● **WHAT TO PRODUCE**
Lines with "absolute" in the records below: say how many there are, and add nothing.

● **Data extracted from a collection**
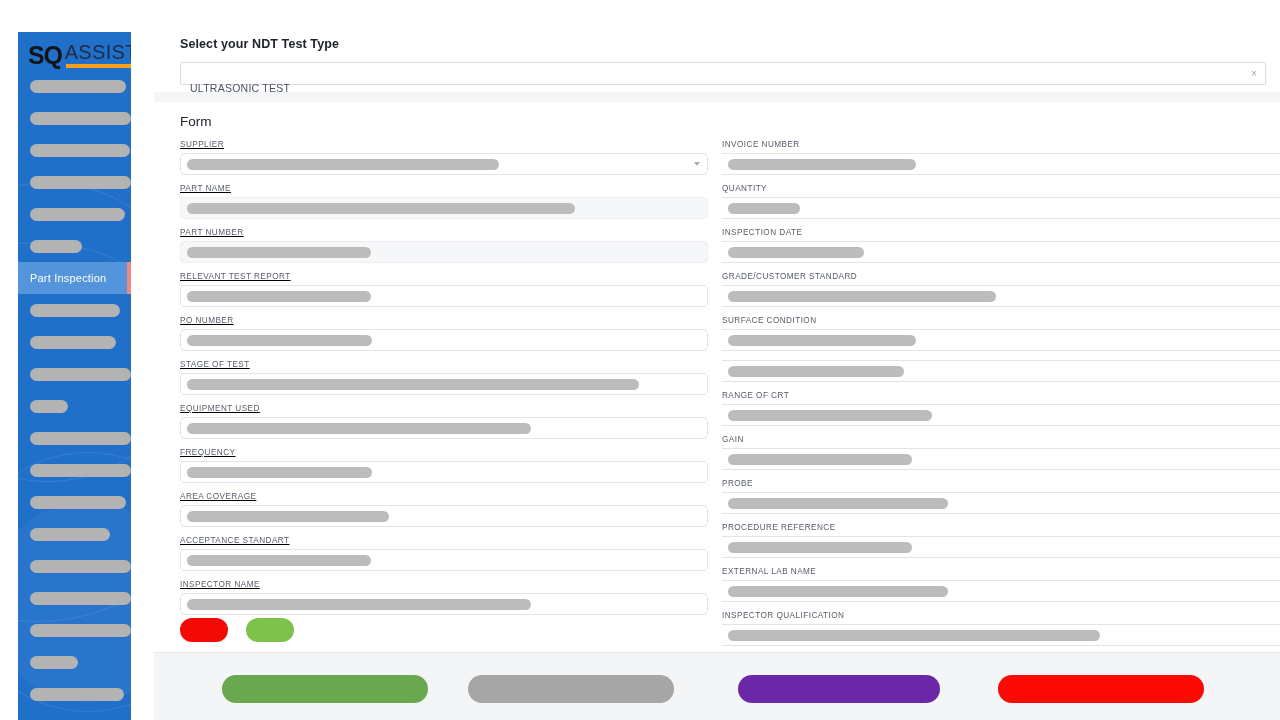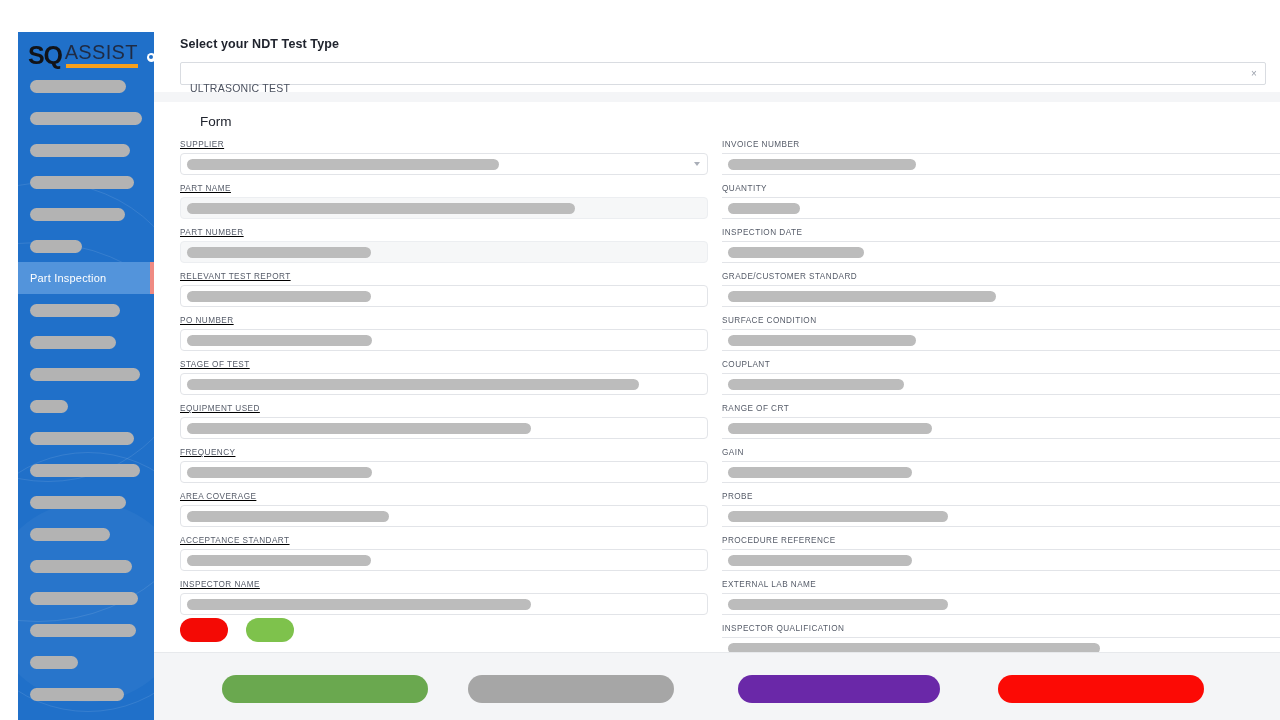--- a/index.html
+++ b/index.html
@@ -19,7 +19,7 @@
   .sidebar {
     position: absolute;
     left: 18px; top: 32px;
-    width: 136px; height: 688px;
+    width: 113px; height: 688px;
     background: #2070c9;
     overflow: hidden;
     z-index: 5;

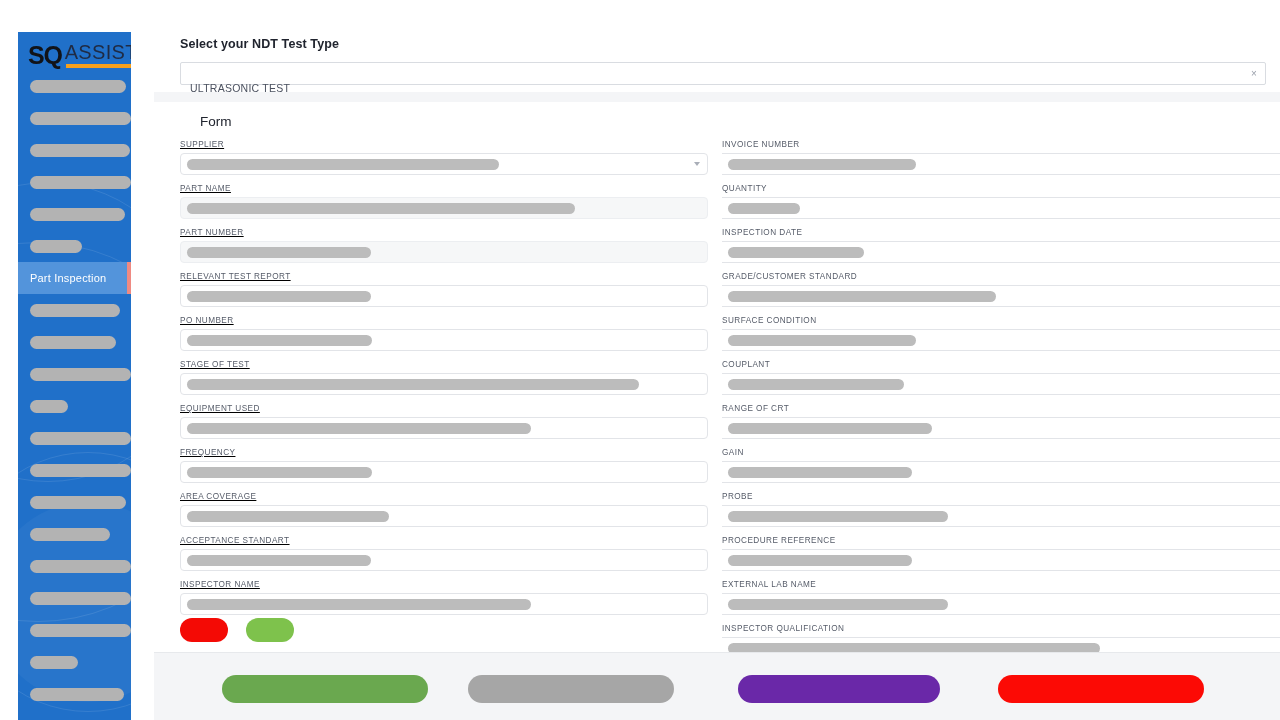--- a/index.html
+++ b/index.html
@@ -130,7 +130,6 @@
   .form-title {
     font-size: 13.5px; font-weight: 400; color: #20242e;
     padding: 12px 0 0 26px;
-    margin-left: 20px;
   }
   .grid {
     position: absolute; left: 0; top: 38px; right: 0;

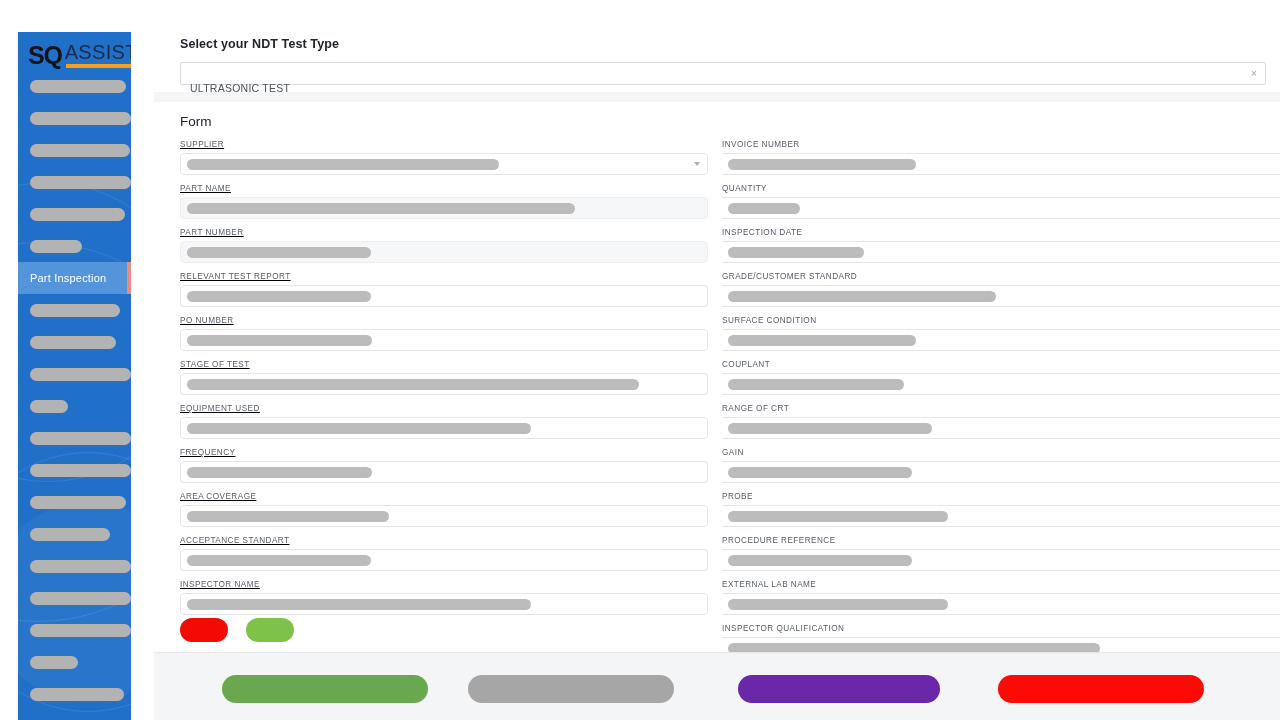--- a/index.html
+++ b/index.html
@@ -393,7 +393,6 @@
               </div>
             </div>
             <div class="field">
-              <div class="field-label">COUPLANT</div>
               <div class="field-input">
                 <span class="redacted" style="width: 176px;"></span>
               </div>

● **ANSWER BELOW**
2